As of today, I have been in Copenhagen for four weeks. Time flies when you’re having fun, they say. It’s hard to believe that one month has passed since started my journey abroad, but in just a few weeks, it will already be time to leave Denmark for a short trip when I meet a PC friend of mine at Oktoberfest in Munich, Germany (more on that in a future post). For now, here is a brief recap of my fourth week with DIS.
Last Sunday, my SRA took a group of students from his two kollegiums on a canal tour. These are one of the most touristy (and expensive) things you can do in Copenhagen, but thankfully DIS picked up the tab so I didn’t mind going for free. Every tour guide presents the landmarks in three different languages: Danish, English, and German. As a language major, I can really admire the training it must take to switch between three languages all day.
We saw many of the most famous sites in Copenhagen, and a few are below. Despite the cost, I definitely recommend a canal tour, especially if you are a student considering DIS (i.e., it might even be free). It was also a good opportunity to hang out with people in my kollegium for an afternoon. Afterward, I met up with 5 of the 7 other PC students studying at DIS for our first “reunion” since arriving in the city.
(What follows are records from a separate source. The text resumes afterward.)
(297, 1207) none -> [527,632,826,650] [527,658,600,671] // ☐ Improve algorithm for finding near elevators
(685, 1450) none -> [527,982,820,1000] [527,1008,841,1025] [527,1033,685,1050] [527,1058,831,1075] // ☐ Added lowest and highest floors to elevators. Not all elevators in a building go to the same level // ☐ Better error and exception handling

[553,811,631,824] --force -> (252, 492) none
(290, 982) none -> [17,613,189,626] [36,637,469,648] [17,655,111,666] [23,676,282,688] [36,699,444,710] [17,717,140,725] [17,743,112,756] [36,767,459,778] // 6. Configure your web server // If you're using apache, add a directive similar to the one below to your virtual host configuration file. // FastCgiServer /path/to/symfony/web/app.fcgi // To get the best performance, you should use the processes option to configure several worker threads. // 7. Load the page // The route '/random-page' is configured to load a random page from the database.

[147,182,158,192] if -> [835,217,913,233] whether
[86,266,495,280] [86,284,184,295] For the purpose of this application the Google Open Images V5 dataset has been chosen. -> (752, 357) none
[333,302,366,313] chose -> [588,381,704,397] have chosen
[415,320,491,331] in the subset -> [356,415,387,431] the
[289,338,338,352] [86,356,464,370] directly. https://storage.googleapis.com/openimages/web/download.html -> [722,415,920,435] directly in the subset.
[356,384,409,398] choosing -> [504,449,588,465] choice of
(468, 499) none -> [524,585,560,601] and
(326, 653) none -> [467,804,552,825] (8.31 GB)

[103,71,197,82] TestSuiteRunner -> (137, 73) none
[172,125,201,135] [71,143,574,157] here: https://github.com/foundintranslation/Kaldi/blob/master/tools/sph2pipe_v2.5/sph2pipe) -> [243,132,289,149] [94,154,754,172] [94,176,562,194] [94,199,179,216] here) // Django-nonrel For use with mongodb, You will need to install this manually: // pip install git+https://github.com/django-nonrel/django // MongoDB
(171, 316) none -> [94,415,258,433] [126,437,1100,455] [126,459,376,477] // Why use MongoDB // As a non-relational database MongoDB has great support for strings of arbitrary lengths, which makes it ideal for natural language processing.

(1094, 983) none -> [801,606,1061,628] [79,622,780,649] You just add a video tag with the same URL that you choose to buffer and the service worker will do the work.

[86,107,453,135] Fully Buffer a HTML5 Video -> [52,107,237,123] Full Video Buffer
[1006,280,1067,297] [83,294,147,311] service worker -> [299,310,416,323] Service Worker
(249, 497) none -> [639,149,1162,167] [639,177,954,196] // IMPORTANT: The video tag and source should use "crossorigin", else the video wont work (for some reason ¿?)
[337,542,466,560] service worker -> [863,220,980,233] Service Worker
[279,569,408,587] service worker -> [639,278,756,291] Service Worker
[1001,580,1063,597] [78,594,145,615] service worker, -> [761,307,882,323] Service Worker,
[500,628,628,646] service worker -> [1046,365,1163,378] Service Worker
We grabbed some ice cream at a famous shop in Nyhavn (whose name escapes me) that literally makes the cones and waffles in front of you as you order. This was yet another overpriced item worth the money (picture also below…one of my posts would not be complete without food pictures).
This past Tuesday, I had another great evening with my Visiting Family. My visiting dad, Flemming, made the traditional Danish meal of frikadeller (Danish meatballs). I’ve had these before at my favorite sandwich shop near DIS, but this was the first time I had them homemade. They’re basically really dense meatballs made with pork, veal, and a lot of onion. Naturally, there is another picture of the food below. Sanne, my visiting mom, told me that they can also be made with fish.
After dinner, Sanne took me and my visiting sister Nina for a ride in the family car to show me the best spot to watch the airplanes take off from Kastrup Aiport (as in, right under the planes). She has worked in the aircraft industry for years and could tell what kind of plane was coming or going from miles away——pretty impressive. After that, we went back to the house for some coffee and dessert. Sanne told me about her English class and how they were learning about the education in the USA last week. She asked if I would like to come in one week to talk about my experience in American education, and I jumped on the opportunity. So, on Sept. 30th, I’ll be giving a brief talk to an evening English class for Danes about the US education system. In addition, Sanne invited me to the joint birthday party of Flemming and Nina next Sunday. I’ll get to meet their extended family and partake in a massive Danish feast that, according to the family, only happens around the holidays. More pictures of food to follow.
The rest of the week was pretty slow, and this weekend I’ve been plowing through my first intense round of assignments (2 papers and 5 textbook chapters of reading), but there is light at the end of the tunnel when DIS pauses for Travel Break #1 on Sept. 28th. This blog is a convenient tool for procrastination, so I should probably get back to work. Thanks for reading!